New missile can carry N-warhead: North Korea
Seoul: North Korea on Monday celebrated the launch of what appeared to be its longest-range ballistic missile yet tested in a bid to bring the US mainland within reach, saying it was capable of carrying a “heavy nuclear warhead”.
North Korea said it would continue such launches “any time, any place”, defying UN Security Council resolutions and warnings from the United States.
Leader Kim Jong-un personally oversaw the test on Sunday, the official Korea Central News Agency (KCNA) said, and pictures by state media showed him gazing at the missile in a hangar before the launch. In others, he gleefully clasped hands with officers and staff after the black missile, named Hwasong-12, ascended into the sky in the dawn light, atop a column of fire.
The missile was launched on an unusually high trajectory, with KCNA saying it flew to an altitude of 2,111.5 kilometres and travelled 787 kilometres before coming down in the Sea of Japan (East Sea). That suggests a range of 4,500 kms or more if flown for maximum distance, analysts said.
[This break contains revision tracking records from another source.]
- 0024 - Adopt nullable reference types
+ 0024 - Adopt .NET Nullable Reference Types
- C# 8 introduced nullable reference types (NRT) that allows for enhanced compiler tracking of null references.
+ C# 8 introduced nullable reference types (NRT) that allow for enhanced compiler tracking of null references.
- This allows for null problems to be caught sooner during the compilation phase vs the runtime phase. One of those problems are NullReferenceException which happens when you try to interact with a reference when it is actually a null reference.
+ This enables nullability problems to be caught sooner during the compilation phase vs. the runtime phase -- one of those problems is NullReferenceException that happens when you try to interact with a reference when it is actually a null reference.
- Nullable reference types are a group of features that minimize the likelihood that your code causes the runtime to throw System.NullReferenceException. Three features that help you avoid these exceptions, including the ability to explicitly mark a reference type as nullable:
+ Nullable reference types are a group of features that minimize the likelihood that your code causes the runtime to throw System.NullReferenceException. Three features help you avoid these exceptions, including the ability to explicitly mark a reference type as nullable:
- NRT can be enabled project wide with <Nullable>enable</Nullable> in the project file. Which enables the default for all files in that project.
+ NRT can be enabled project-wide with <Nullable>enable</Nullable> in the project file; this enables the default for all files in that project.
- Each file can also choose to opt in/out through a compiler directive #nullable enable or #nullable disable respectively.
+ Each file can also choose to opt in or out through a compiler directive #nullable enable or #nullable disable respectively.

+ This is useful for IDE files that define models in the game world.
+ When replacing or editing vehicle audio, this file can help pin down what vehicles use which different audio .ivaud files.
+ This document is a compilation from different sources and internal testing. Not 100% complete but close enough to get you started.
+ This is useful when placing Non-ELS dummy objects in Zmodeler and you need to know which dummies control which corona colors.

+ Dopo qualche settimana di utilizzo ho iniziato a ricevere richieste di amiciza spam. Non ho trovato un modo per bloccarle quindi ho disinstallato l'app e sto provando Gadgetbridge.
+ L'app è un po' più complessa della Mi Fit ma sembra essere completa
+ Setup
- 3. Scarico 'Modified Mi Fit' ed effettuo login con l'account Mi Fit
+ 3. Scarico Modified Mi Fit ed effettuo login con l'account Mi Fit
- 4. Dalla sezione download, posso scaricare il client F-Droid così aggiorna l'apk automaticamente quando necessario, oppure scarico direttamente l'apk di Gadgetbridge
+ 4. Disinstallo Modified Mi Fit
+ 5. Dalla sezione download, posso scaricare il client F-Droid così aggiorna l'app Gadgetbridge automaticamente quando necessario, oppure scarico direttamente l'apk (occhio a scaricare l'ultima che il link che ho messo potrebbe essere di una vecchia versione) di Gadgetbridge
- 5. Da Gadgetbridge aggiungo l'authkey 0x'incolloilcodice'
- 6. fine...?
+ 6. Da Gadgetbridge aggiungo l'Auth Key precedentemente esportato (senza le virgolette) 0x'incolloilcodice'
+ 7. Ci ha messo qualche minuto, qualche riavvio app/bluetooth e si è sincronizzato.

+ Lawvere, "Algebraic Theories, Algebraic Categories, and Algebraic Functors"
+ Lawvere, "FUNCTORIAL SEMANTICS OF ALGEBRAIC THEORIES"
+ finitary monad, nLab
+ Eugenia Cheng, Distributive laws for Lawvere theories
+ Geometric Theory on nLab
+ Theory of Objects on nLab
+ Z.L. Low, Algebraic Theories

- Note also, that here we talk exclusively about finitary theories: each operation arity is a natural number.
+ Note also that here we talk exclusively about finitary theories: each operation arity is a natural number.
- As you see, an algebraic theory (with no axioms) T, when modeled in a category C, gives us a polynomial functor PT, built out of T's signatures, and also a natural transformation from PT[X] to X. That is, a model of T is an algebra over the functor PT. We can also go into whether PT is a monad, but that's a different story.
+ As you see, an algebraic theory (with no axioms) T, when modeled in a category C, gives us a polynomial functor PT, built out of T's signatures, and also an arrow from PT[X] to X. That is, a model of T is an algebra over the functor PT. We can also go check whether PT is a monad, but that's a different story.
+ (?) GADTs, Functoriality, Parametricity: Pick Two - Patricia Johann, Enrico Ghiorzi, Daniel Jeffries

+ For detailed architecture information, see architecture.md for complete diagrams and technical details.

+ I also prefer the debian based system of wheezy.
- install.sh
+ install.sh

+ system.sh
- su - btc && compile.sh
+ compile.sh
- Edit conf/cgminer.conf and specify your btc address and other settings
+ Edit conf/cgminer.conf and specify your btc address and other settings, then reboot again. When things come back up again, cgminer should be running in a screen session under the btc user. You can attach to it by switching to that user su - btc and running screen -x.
Aside from Pyongyang's space launches, Jeffrey Lewis of the Middlebury Institute of International Studies in the US said, “This is the longest-range missile North Korea has ever tested.”
On the respected 38 North website, aerospace engineering specialist John Schilling said it appeared to demonstrate an intermediate-range ballistic missile that could “reliably strike the US base at Guam” in the Pacific. “More importantly,” he added, it “may represent a substantial advance to developing an intercontinental ballistic missile (ICBM)”.
The North has carried out two atomic tests and dozens of missile launches since the beginning of last year in its quest to develop a missile capable of delivering a nuclear warhead to the continental United States — something President Donald Trump has vowed “won’t happen”.
That would require a flight of 8,000 km or more and technology to ensure a warhead’s stable re-entry into the atmosphere.
KCNA said the new rocket was a “perfect weapon” which was “capable of carrying a large-size heavy nuclear warhead”. It said the test launch verified the homing feature of the warhead that allowed it to survive “under the worst re-entry situation” and accurately detonate.
It cited Mr Kim as saying the North would never succumb to what it called the “highly ridiculous” US strategy of “militarily brow beating only weak countries and nations which have no nukes”. “If the US dares opt for a military provocation against the DPRK, we are ready to counter it,” it said.